The broad implication is certain: Companies need to get on top of what they’re telling investors online – intentionally or unintentionally, on the official website or on some employee’s blog or MySpace page. (See July 30 post below.)

SEC clarifies guidelines for Web IR

July 30, 2008

The Securities and Exchange Commission today approved new guidance for public companies’ communication with investors via websites, blogs and other Internet channels, a long-awaited update for investor relations officers and executives who last heard from the SEC on this topic in 2000.

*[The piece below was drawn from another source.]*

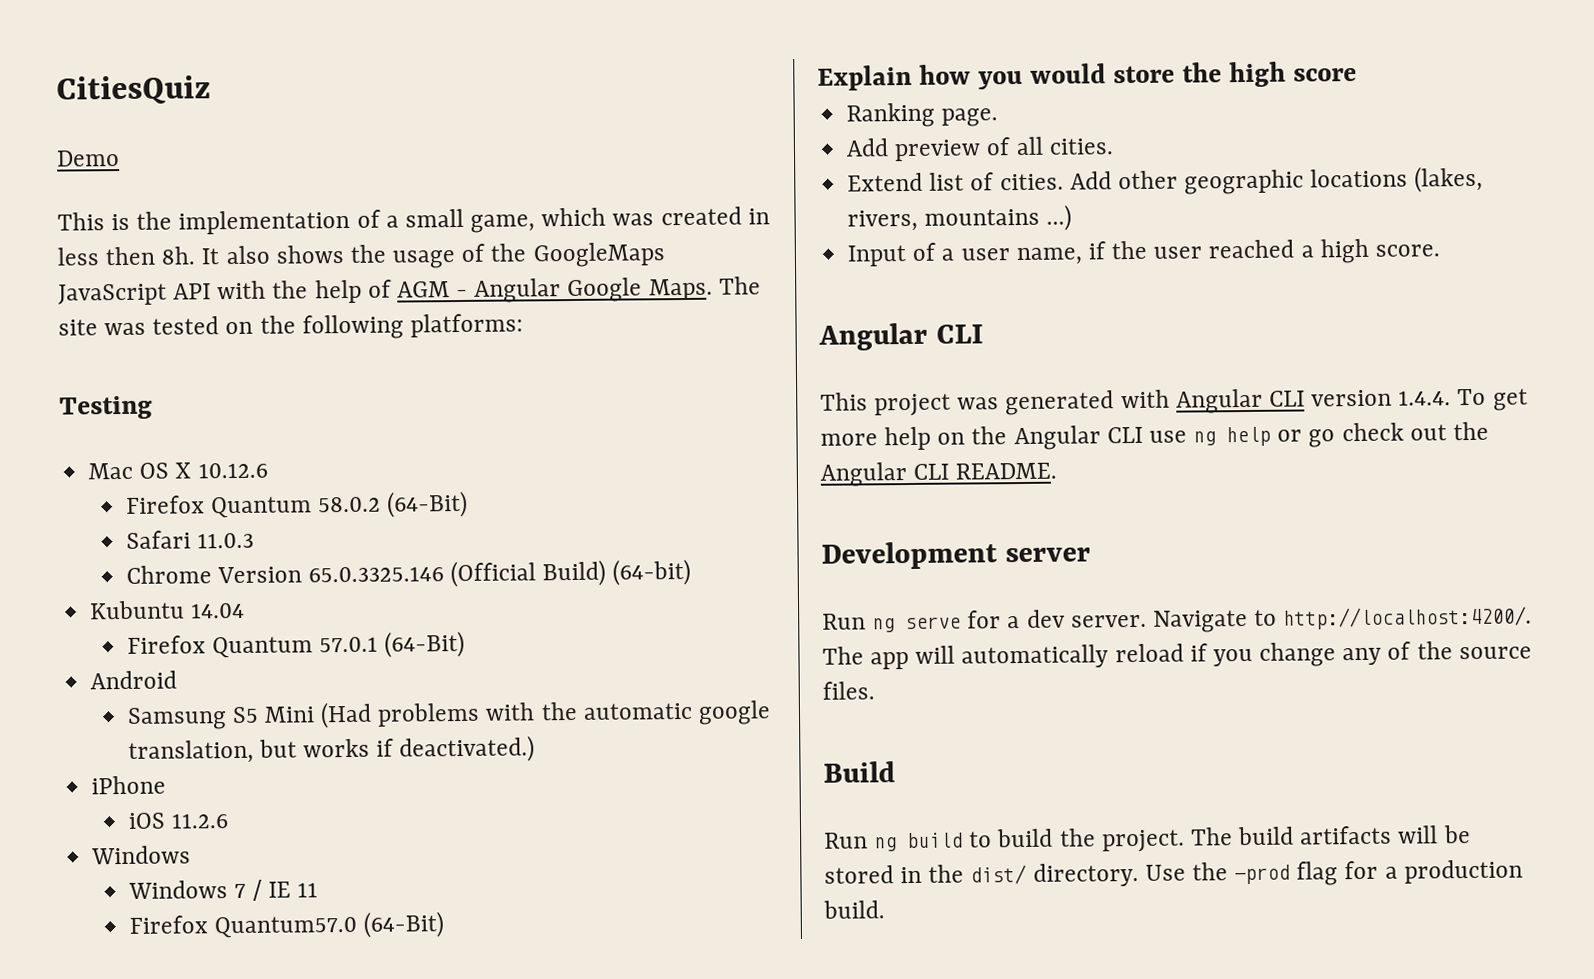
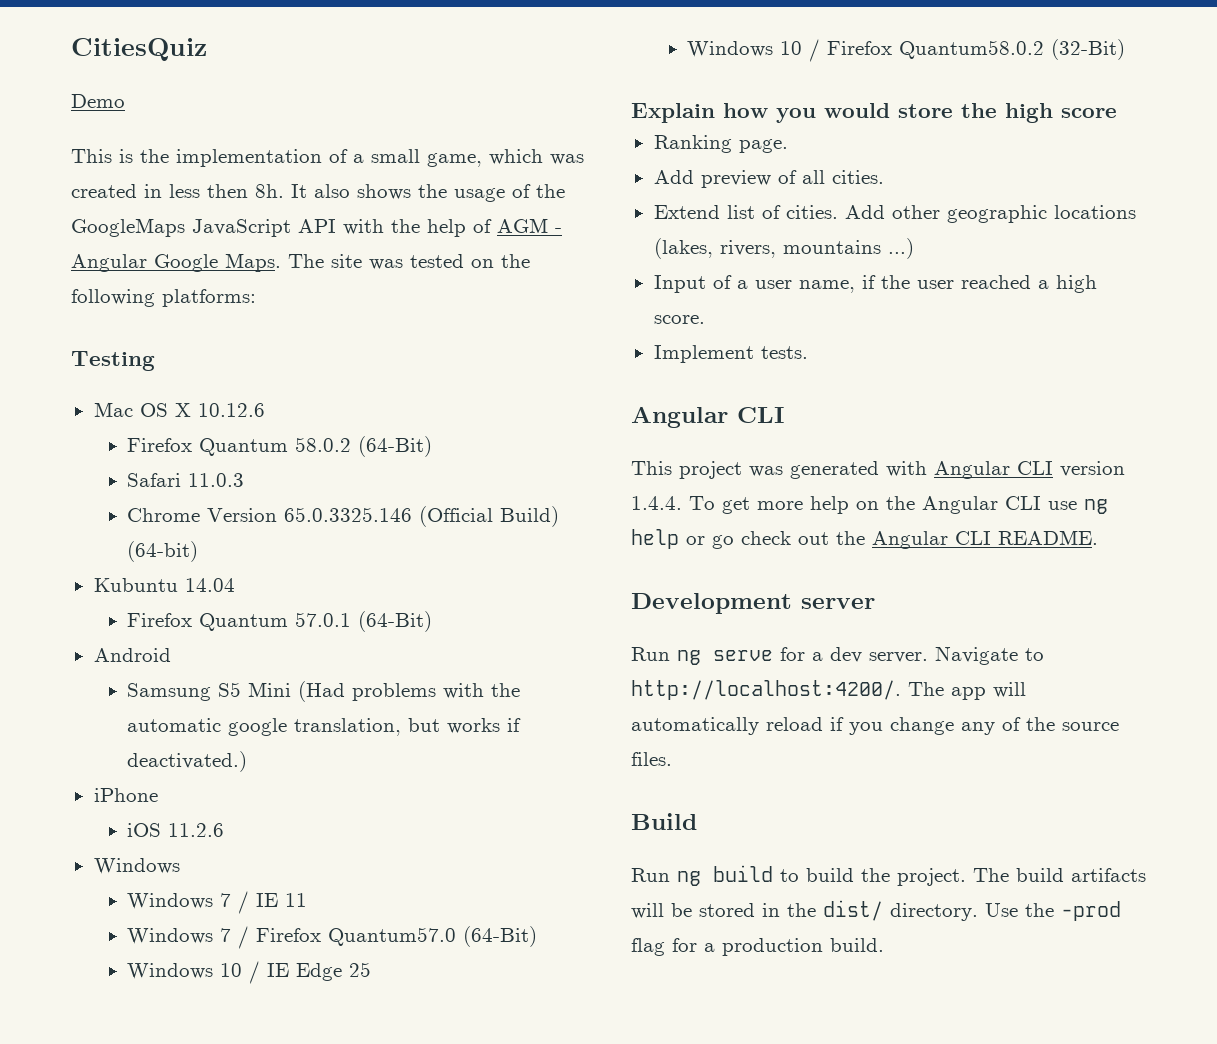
(319, 890) none -> [127,926,250,949] Windows 7 /
(444, 924) none -> [127,961,372,984] [687,39,1126,62] // Windows 10 / IE Edge 25 // Windows 10 / Firefox Quantum58.0.2 (32-Bit)
(1440, 250) none -> [653,345,808,363] // Implement tests.

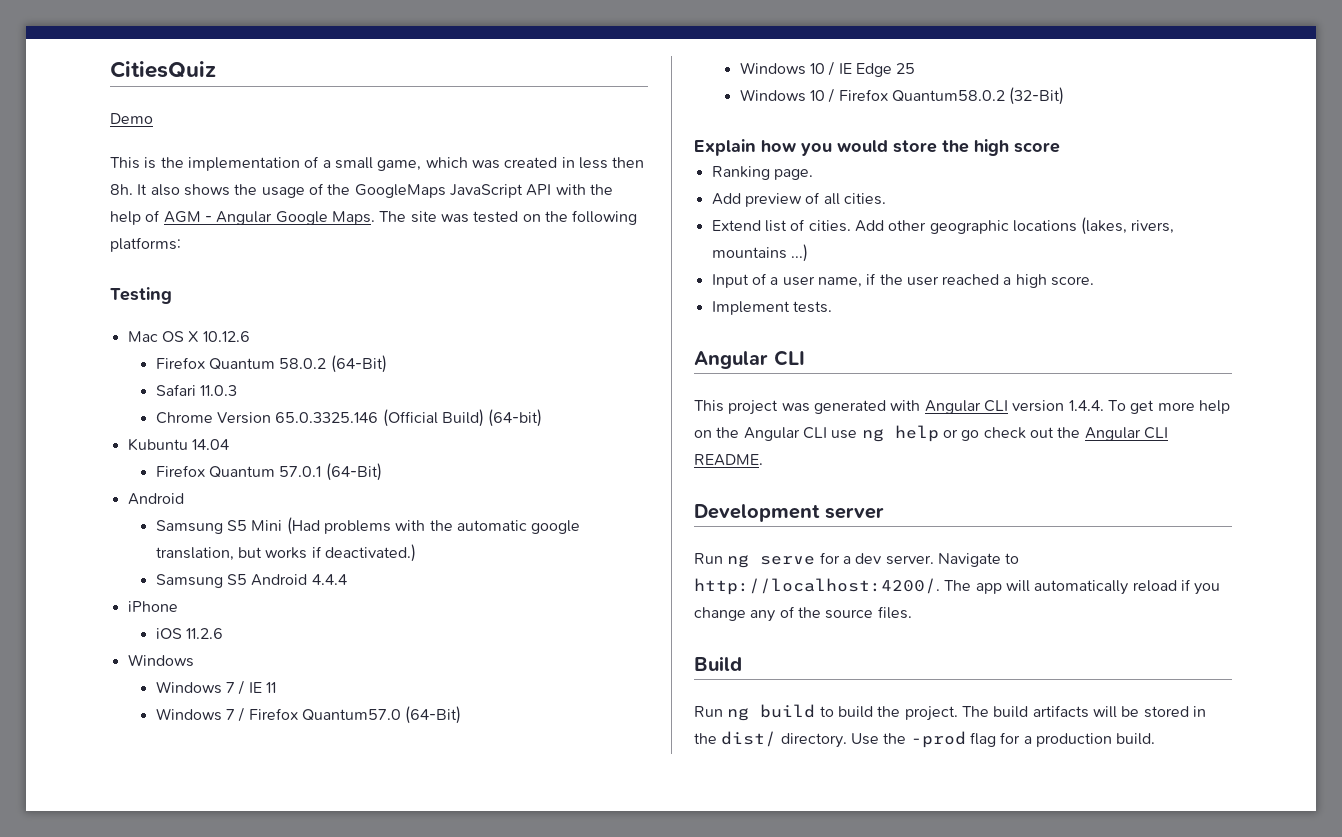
(248, 761) none -> [155,574,347,588] // Samsung S5 Android 4.4.4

The SEC press release provides a broad outline – and some further hints at the direction were provided in staff comments today – but details are in the interpretive release itself, which has not yet been posted on the SEC website. The commission promises clarification on several issues:

  • Use of websites to comply with Regulation FD requirements. The SEC promises guidance on how companies may disseminate updates or material information online, without the well-worn ritual of issuing a press release to make information “public.” The interpretive release will go into particulars on how companies can evaluate whether (1) their websites are recognized channels of distribution, (2) posting online makes the information available to the marketplace in general, and (3) investors and the market have time to react to the information posted. Details will be of interest to IROs as well as PR staffs and vendors.
  • Liability consequences of online financial communication. Specifics include corporate websites’ provision of data in historical archives (without considering an old news release or financial report “reissued” every time someone accesses it); links to third-party websites or reports (updating the SEC guidance on disclaimers to avoid “adopting” the other persons’ views for liability purposes); and summary or highlighted information (imagine a brief overview of financial reports, without rehashing all the notes and disclaimers in the 10-K).
  • Blogs and online forums, a hot topic among IROs eager to interact with investors in a 21st-century way. The SEC affirms that antifraud provisions of the securities laws do apply to statements made by companies or persons acting on their behalf in these venues. (In my book, this is the only sensible approach.) And companies can’t force investors to waive protections as a condition of entering such a forum.
  • Sarbanes-Oxley and the website. The guidance cuts companies a little slack by discussing boundaries so that not all information that might appear online (many company websites offer areas for marketing, recruiting and other purposes as well as investor info) is subject to Sarbanes-Oxley rules on disclosure controls and procedures.
  • Cool graphics. The SEC gives the go-ahead to creative technologies that use video or interactive features but aren’t “printer-friendly.” Apparently it doesn’t have to be on paper to be disclosure.

It’s great that the SEC is responding to this need for clarity, following a recommendation from its Advisory Committee on Improvements to Financial Reporting. Companies will want to study the guidance to implement best practices, and stay legal, as investor relations enters the era of IR 2.0.